Division of Research, Kaiser Permanente, Oakland, California 94612, USA.
Clin Gastroenterol Hepatol. 2013 Feb;11(2):172-80. doi: 10.1016/j.cgh.2012.09.010. Epub 2012 Sep 14.
BACKGROUND & AIMS: Reliable community-based colorectal adenoma prevalence estimates are needed to inform colonoscopy quality standards and to estimate patient colorectal cancer risks; however, minimal data exist from populations with large numbers of diverse patients and examiners.
We evaluated the prevalence of adenomas detected by sex, age, race/ethnicity, and colon location among 20,792 Kaiser Permanente Northern California members ≥50 years of age who received a screening colonoscopy examination (102 gastroenterologists, 2006-2008).
Prevalence of detected adenomas increased more rapidly with age in the proximal colon (adjusted odds ratio [OR], 2.39; 95% confidence interval [CI], 2.05-2.80; 70-74 vs 50-54 years) than in the distal colon (OR, 1.89; 95% CI, 1.63-2.19). Prevalence was higher among men vs women at all ages (OR, 1.77; 95% CI, 1.66-1.89), increasing in men from 25% to 39% at ≥70 years and in women from 15% at 50-54 years to 26% (P < .001). Proximal adenoma prevalence was higher among blacks than whites (OR, 1.26; 95% CI, 1.04-1.54), although total prevalence was similar, including persons <60 years old (OR, 1.17; 95% CI, 0.91-1.50).
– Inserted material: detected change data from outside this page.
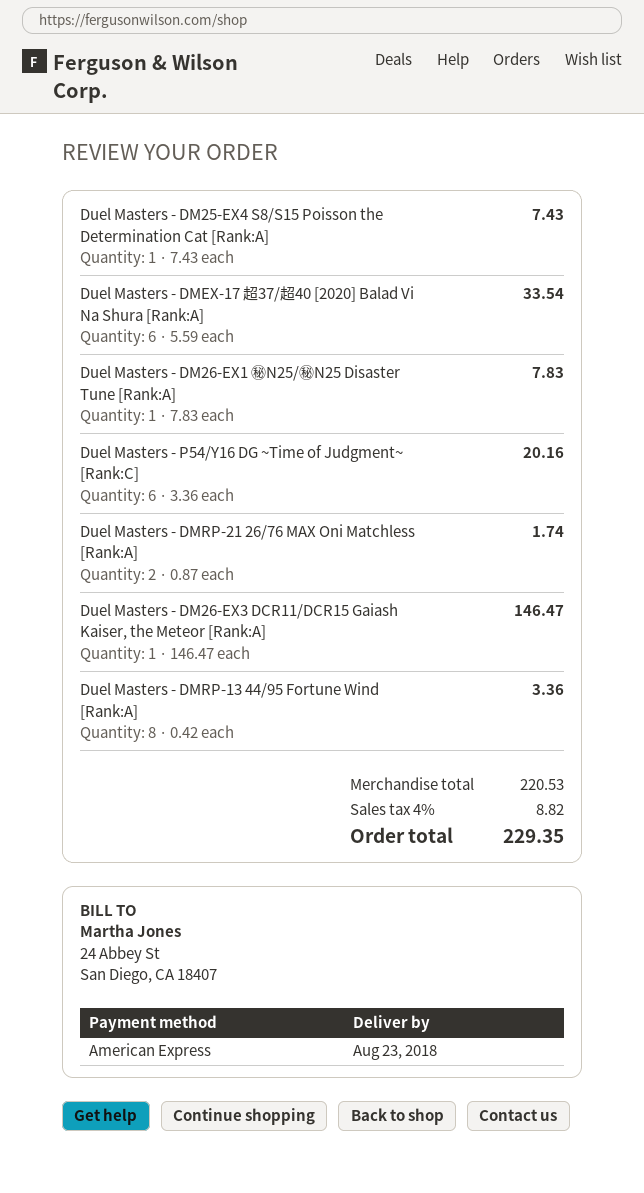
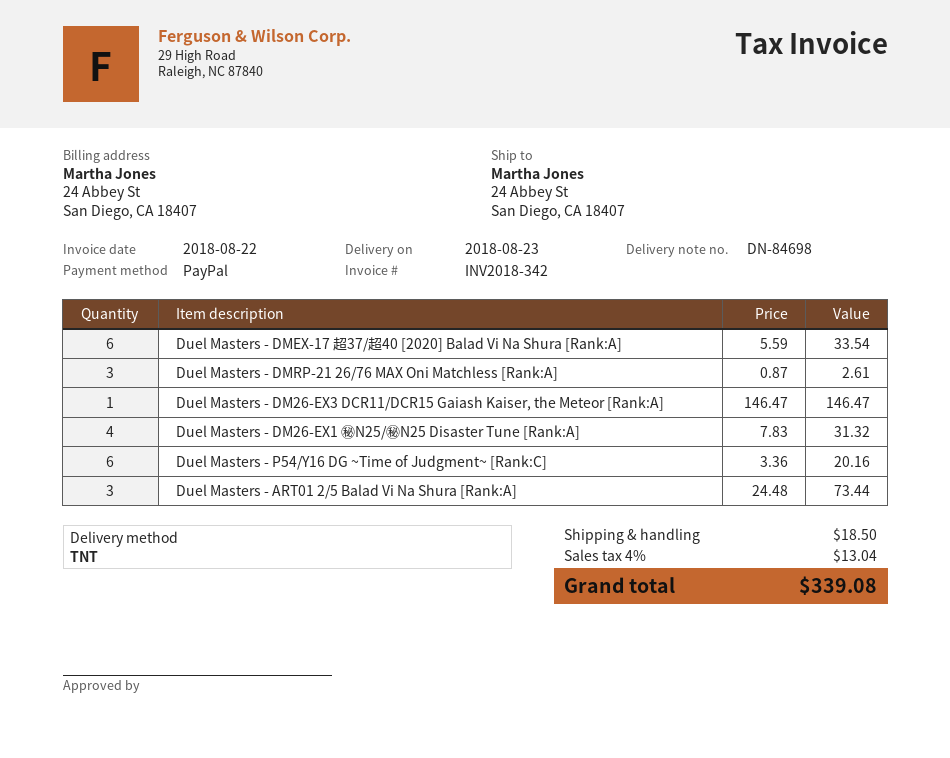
payment method: American Express -> PayPal
Duel Masters - DM25-EX4 S8/S15 Poisson the Determination Cat [Rank:A]: 1 x 7.43 = 7.43 -> none
Duel Masters - DM26-EX1 ㊙N25/㊙N25 Disaster Tune [Rank:A]: 1 x 7.83 = 7.83 -> 4 x 7.83 = 31.32
Duel Masters - DMRP-21 26/76 MAX Oni Matchless [Rank:A]: 2 x 0.87 = 1.74 -> 3 x 0.87 = 2.61
Duel Masters - DMRP-13 44/95 Fortune Wind [Rank:A]: 8 x 0.42 = 3.36 -> none
Duel Masters - ART01 2/5 Balad Vi Na Shura [Rank:A]: none -> 3 x 24.48 = 73.44
shipping: none -> 18.50
tax: 4% = 8.82 -> 4% = 13.04
total: 229.35 -> 339.08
Prevalence of detected adenomas increases substantially with age and is much higher in men; proximal adenomas are more common among blacks than whites, although the total prevalence and the prevalence for ages <60 years were similar by race. These demographic differences are such that current adenoma detection guidelines may not be valid, without adjustment, for comparing providers serving different populations. The variation in prevalence and location may also have implications for the effectiveness of screening methods in different demographic groups.
可靠的基于社区的结直肠腺瘤患病率估计数据对于制定结肠镜检查质量标准和评估患者结直肠癌风险至关重要;然而,来自具有大量不同患者和检查者的人群的数据很少。
我们评估了 20792 名年龄在 50 岁以上的 Kaiser Permanente 北加利福尼亚分会成员中,由 102 名胃肠病学家在 2006-2008 年间进行筛查性结肠镜检查时,按性别、年龄、种族/民族和结肠部位检测到的腺瘤患病率。
与远端结肠(调整后比值比[OR],1.89;95%置信区间[CI],1.63-2.19)相比,近端结肠(调整后 OR,2.39;95%CI,2.05-2.80;70-74 岁 vs 50-54 岁)中腺瘤的检出率随年龄的增长更为迅速。在所有年龄段,男性的患病率均高于女性(OR,1.77;95%CI,1.66-1.89),≥70 岁男性的患病率从 25%增加到 39%,而 50-54 岁女性的患病率从 15%增加到 26%(P<0.001)。与白人相比,黑人的近端腺瘤患病率更高(OR,1.26;95%CI,1.04-1.54),尽管总患病率相似,包括<60 岁的人群(OR,1.17;95%CI,0.91-1.50)。
检出腺瘤的患病率随年龄显著增加,且男性更高;与白人相比,黑人近端腺瘤更为常见,尽管按种族划分,<60 岁人群的总患病率和患病率相似。这些人口统计学差异表明,如果不进行调整,当前的腺瘤检出指南可能不适用于比较服务于不同人群的提供者。患病率和部位的差异也可能对不同人群的筛查方法的有效性产生影响。